Aqui no Brasil não foi diferente, enquanto muitas sociedades foram exterminadas por completo, outras para não desaparecerem, seus poucos sobreviventes foram obrigados a migrarem para diversas regiões do Brasil, sendo vitimados pela aculturação inevitável, quase perdendo o vínculo com suas identidade e ancestralidade originárias. Uma dessas sociedades é o povo payayá que tenta, na atualidade, no interior da Bahia reunir-se e organizar-se com a finalidade de resgatar sua identidade, sua cultura, sua língua, sua religião e manter viva assim, sua história para seus descendentes, tentando-se evitar um fatídico processo de extinção cultural.

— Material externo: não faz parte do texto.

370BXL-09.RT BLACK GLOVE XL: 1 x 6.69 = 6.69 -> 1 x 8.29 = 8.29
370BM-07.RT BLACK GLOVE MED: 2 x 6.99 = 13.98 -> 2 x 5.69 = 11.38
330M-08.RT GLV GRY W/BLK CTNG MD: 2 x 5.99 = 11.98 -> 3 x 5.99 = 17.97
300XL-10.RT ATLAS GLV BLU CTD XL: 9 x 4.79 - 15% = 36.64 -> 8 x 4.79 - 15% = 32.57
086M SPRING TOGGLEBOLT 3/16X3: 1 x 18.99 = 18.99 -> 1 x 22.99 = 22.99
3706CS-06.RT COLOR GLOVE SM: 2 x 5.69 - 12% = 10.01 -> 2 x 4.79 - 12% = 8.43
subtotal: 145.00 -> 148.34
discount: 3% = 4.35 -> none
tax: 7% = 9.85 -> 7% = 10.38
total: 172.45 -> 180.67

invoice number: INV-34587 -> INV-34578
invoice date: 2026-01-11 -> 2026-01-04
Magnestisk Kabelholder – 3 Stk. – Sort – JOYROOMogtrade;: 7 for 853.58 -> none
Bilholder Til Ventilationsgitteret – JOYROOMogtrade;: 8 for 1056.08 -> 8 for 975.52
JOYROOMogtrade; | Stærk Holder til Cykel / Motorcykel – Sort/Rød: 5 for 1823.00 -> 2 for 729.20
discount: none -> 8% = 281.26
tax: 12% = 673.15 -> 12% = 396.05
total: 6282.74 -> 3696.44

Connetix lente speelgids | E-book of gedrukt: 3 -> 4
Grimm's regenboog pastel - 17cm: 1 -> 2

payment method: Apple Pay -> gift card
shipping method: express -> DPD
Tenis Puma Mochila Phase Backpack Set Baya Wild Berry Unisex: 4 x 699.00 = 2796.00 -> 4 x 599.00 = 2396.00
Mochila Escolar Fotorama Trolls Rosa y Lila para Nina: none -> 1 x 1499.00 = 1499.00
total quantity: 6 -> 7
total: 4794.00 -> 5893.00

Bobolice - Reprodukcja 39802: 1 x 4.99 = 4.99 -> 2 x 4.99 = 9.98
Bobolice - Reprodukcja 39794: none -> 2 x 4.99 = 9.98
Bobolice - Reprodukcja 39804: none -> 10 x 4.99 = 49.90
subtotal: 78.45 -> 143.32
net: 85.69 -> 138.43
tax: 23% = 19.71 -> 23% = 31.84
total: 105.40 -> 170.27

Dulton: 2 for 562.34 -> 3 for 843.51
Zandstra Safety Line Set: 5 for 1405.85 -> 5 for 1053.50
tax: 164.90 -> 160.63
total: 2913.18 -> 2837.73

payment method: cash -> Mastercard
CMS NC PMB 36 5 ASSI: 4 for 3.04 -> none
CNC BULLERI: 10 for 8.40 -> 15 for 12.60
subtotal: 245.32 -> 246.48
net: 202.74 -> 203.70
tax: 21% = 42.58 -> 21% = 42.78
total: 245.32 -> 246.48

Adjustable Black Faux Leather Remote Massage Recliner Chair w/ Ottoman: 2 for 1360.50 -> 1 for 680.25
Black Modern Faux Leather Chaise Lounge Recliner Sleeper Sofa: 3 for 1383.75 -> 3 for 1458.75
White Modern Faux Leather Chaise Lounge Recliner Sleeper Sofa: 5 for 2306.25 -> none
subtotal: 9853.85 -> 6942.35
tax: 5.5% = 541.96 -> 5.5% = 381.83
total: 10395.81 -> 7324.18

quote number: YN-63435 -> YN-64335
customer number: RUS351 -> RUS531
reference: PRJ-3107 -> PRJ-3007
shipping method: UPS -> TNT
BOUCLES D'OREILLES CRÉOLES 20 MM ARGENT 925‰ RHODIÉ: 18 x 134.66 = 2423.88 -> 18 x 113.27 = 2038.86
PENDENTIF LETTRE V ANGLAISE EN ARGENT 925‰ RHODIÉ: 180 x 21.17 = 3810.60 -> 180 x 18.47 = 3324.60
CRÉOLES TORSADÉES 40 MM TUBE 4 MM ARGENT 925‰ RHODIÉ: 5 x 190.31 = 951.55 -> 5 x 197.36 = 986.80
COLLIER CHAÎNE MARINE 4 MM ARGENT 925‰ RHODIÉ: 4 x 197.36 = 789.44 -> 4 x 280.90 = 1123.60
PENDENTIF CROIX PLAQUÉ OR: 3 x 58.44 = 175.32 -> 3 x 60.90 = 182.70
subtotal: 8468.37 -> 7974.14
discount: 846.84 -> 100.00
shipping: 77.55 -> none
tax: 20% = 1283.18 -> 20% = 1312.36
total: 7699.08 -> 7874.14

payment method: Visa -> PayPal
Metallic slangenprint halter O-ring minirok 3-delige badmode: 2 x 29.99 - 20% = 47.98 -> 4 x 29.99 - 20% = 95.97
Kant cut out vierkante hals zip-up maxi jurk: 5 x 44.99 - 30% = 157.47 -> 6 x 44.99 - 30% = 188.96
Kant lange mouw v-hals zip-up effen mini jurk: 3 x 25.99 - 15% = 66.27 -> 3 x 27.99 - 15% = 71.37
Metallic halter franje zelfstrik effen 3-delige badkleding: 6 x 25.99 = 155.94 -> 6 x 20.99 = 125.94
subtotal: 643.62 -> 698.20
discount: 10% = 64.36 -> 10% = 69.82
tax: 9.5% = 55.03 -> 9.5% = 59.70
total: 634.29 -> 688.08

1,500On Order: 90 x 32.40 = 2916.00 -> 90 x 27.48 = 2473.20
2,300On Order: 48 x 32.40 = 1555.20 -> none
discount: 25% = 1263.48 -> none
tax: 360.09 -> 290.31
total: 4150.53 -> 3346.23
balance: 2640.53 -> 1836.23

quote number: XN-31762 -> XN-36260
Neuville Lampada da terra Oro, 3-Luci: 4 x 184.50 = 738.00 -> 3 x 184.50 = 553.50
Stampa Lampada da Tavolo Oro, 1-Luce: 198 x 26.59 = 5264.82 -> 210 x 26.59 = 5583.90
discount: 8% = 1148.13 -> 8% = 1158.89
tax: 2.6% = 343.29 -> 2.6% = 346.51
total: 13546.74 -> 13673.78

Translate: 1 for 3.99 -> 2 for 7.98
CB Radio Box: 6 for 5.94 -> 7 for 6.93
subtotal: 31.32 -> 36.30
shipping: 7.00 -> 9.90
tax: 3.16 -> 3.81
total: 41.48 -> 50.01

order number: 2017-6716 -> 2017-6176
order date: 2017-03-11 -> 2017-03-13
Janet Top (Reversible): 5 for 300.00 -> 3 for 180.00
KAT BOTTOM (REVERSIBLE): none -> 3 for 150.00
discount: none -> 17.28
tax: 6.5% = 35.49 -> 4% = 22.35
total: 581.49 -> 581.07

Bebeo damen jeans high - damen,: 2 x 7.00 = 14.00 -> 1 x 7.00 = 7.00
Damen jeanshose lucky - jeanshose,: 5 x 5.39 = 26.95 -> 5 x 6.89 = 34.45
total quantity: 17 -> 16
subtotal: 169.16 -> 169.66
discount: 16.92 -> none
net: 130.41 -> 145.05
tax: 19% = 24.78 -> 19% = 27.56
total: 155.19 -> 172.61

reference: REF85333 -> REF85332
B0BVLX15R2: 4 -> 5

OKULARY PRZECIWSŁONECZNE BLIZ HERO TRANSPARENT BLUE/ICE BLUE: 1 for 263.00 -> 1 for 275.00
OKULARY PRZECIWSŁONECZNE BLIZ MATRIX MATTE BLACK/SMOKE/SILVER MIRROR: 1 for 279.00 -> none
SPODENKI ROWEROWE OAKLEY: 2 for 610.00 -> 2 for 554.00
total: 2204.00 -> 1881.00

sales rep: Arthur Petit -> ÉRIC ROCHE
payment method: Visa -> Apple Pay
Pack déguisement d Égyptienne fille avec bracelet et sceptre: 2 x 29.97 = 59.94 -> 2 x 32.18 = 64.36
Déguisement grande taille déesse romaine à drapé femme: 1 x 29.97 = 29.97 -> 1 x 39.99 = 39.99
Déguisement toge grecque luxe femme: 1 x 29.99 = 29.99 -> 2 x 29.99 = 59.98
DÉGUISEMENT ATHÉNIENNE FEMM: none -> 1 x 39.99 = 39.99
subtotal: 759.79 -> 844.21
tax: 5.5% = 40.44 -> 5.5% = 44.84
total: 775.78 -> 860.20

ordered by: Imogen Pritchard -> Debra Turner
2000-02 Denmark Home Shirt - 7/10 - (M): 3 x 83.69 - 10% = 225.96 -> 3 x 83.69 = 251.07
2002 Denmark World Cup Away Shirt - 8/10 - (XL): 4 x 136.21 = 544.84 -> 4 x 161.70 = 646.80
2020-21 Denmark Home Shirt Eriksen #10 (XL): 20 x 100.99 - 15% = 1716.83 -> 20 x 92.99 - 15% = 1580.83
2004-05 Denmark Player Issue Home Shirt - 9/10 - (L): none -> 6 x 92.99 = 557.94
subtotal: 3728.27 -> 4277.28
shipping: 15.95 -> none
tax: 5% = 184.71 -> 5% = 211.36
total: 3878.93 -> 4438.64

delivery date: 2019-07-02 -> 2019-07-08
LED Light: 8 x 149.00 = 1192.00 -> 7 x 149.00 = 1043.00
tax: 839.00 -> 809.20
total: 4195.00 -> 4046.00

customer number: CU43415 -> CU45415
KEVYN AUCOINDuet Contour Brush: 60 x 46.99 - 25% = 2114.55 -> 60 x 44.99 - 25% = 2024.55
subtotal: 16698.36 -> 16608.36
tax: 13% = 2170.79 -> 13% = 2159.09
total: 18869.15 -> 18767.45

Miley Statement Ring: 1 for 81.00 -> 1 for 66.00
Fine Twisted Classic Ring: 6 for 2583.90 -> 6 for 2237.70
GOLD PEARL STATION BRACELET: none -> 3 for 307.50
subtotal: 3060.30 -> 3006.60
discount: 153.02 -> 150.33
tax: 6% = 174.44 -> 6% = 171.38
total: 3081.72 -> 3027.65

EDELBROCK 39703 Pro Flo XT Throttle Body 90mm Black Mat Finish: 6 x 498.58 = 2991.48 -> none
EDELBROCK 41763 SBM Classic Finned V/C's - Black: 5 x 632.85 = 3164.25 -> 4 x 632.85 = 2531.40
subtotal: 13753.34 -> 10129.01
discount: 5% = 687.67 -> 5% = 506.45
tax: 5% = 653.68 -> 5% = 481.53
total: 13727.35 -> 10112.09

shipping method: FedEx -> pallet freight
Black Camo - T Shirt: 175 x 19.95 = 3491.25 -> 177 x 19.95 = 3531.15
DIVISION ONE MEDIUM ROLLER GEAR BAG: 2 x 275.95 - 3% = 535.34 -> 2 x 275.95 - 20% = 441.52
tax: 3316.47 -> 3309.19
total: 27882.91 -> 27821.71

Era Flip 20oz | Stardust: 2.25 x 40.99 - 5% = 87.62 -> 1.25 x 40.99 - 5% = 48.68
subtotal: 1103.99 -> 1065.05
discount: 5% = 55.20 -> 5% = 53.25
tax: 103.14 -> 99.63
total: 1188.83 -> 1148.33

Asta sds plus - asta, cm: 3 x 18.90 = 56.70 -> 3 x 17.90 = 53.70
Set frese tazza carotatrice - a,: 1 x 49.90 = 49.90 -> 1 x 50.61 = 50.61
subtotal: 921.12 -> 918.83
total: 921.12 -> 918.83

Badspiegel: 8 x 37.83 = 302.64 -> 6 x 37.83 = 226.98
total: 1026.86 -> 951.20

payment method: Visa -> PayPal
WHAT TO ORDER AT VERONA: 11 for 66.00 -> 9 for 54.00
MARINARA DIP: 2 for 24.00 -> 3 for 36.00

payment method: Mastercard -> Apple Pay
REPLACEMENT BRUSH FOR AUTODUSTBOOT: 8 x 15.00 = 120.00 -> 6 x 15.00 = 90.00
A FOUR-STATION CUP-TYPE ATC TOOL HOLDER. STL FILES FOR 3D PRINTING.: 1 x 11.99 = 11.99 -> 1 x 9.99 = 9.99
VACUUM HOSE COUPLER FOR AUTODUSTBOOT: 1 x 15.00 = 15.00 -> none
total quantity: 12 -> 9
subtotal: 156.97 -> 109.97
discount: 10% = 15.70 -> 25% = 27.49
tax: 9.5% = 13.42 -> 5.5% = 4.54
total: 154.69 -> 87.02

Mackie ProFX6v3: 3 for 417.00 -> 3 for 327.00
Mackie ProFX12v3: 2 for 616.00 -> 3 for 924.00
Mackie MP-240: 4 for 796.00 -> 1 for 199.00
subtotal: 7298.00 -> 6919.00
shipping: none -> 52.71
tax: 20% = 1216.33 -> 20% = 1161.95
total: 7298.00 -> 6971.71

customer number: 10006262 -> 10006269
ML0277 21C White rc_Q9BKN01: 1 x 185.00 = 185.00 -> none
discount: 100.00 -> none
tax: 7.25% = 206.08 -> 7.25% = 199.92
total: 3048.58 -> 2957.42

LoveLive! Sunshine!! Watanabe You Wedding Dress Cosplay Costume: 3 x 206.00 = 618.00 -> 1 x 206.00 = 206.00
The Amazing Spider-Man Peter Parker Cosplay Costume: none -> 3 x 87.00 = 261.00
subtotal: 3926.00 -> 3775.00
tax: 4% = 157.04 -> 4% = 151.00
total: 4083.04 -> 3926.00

Falando-se de história das sociedades indígenas no Brasil, é importante lembrar o que acontece em todo processo de dominação, ou seja, a história passa a ser construída a partir da visão do vencedor (conquistador), no caso do Brasil do colonizador europeu. E como bem coloca Zeneide Rios de Jesus1 , a historiografia brasileira tem negado até hoje a história dos indígenas, através de um processo premeditado de silenciamento, omissão e invisibilidade acerca das sociedades indígenas brasileiras.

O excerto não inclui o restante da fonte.